Lwa Rywina areszt śledczy i odsiadka przed kilkoma laty najwyraźniej zahartowały. Zdenerwowany, ale nie wystraszony - tak oceniają go agenci CBA, którzy przez ostatnie dni niemal nie odstępowali go na krok. Na koniec usłyszeli z ust producenta filmowego to, coś, czego nikt się nie spodziewał. - Dziękuję wam za to, że zachowujecie się cały czas tak bardzo profesjonalnie - powiedział zatrzymany.
Lew Rywin bardzo długo musiał czekać, aż sąd w Łodzi zdecyduje o jego osadzeniu w areszcie.
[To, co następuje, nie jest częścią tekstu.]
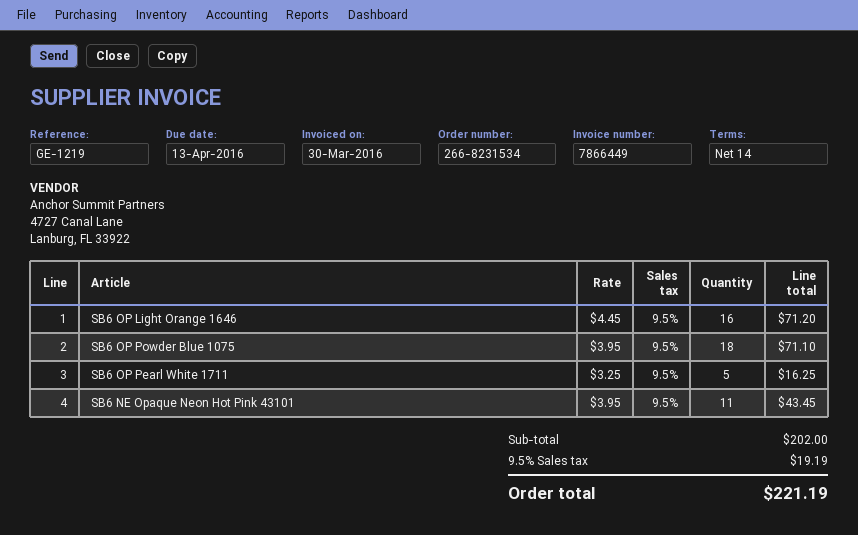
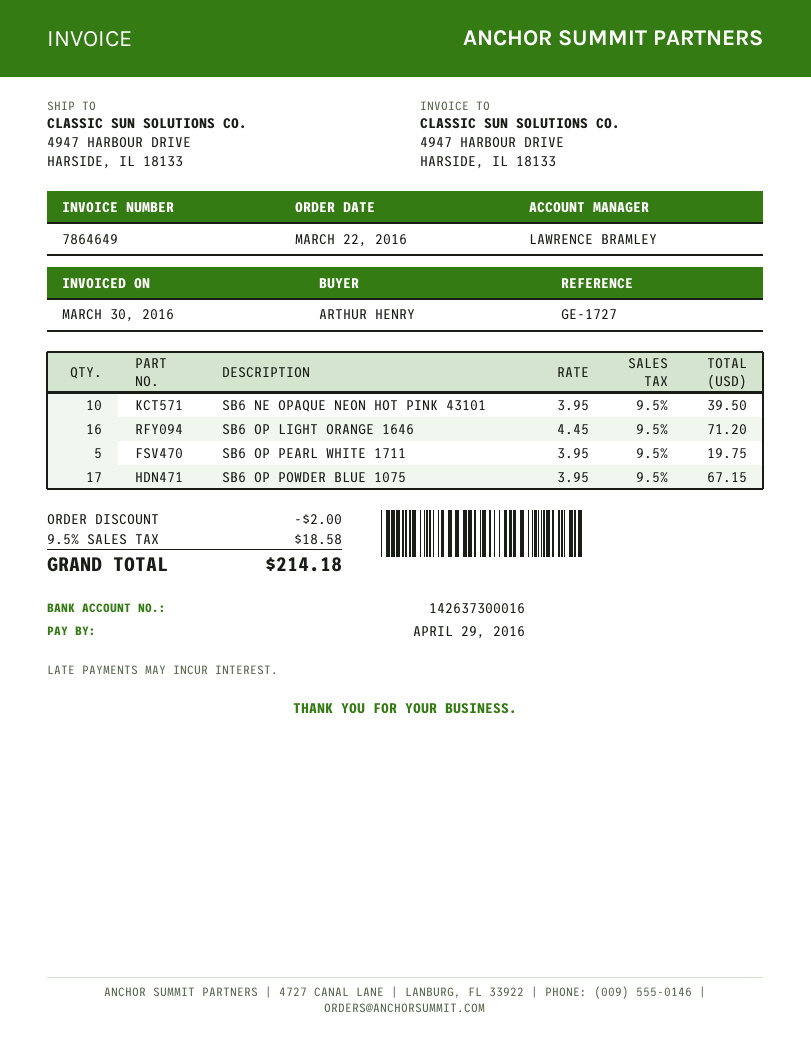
invoice number: 7866449 -> 7864649
due date: 2016-04-13 -> 2016-04-29
reference: GE-1219 -> GE-1727
SB6 OP Powder Blue 1075: 18 x 3.95 = 71.10 -> 17 x 3.95 = 67.15
SB6 OP Pearl White 1711: 5 x 3.25 = 16.25 -> 5 x 3.95 = 19.75
SB6 NE Opaque Neon Hot Pink 43101: 11 x 3.95 = 43.45 -> 10 x 3.95 = 39.50
discount: none -> 2.00
tax: 9.5% = 19.19 -> 9.5% = 18.58
total: 221.19 -> 214.18

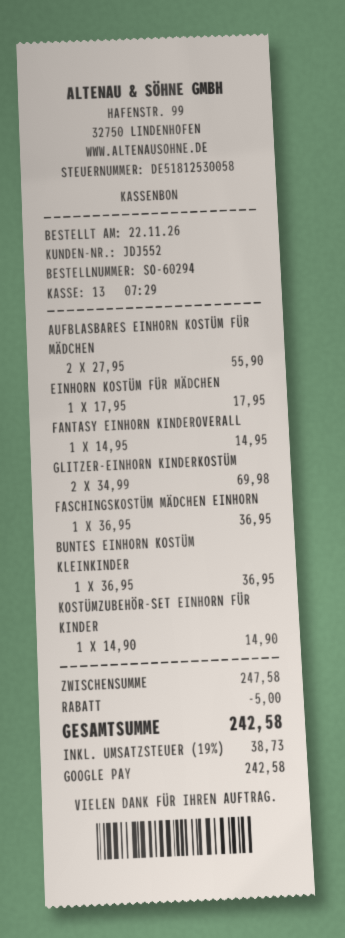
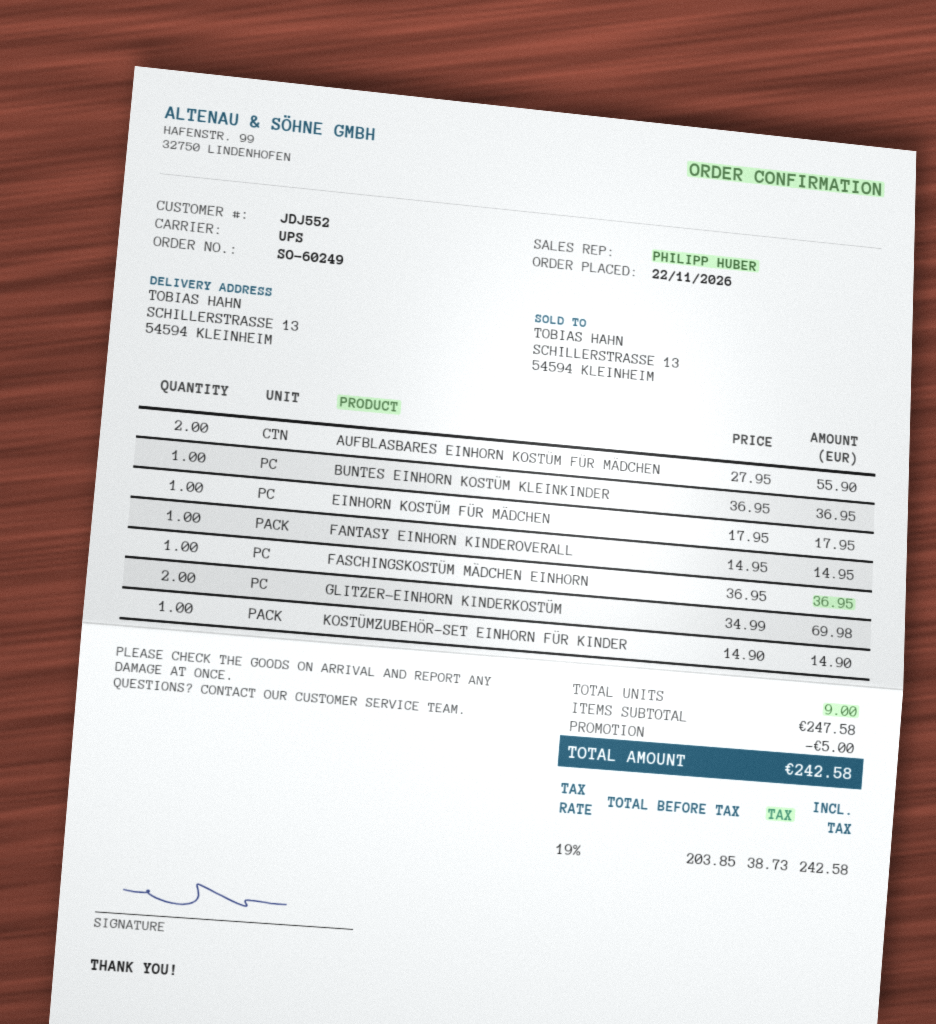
order number: SO-60294 -> SO-60249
Dopiero wczoraj ok. godz. 14 sąd uznał, że dowody przeciw niemu są bardzo mocne i powinien trafić za kraty.
Tymczasem o aferze, w którą zamieszany jest Rywin, wiadomo coraz więcej. W kręgu osób podejrzanych o korzystanie z usług skorumpowanych lekarzy oraz pośredniczących między nimi i gangsterami adwokatami jest aż 100 osób. Część z nich zostanie zatrzymana już w przyszłym tygodniu - zapowiedziało CBA.
Przypomnijmy, że szajkę udało się rozbić dzięki zeznaniom Konrada T., skruszonego gangstera, który został świadkiem koronnym.
- Swój sukces świadek koronny (główny pośrednik w całym procederze - red.) zawdzięczał szerokim kontaktom w środowisku lekarskim i prawniczym oraz powiązaniom z osobami, które pełniły funkcje publiczne - wyjaśniała Bogumiła Tarkowska z łódzkiej prokuratury.
Według śledczych, Konrad T. pomógł Rywinowi i wielu przestępcom uniknąć lub odwlec karę. Wśród nich mają być najgroźniejsi bandyci w kraju - Krystian S. ps. Simon, syn bossa śląskiego gangu, Piotr S. ps. Sajur i Zbigniew C. ps. Dax - czołówka grupy mokotowskiej czy gangsterzy zajmujący się przestępczością gospodarczą, np. Sławomir B. z grupy paliwowej czy Piotr B. ps. Łapa z małopolskiego gangu wymuszającego kamienice w Krakowie.
Marek Małecki, adwokat Lwa Rywina, zapowiedział, że złoży zażalenie na decyzję sądu.
Do aresztu trafił także syn producenta - Marcin.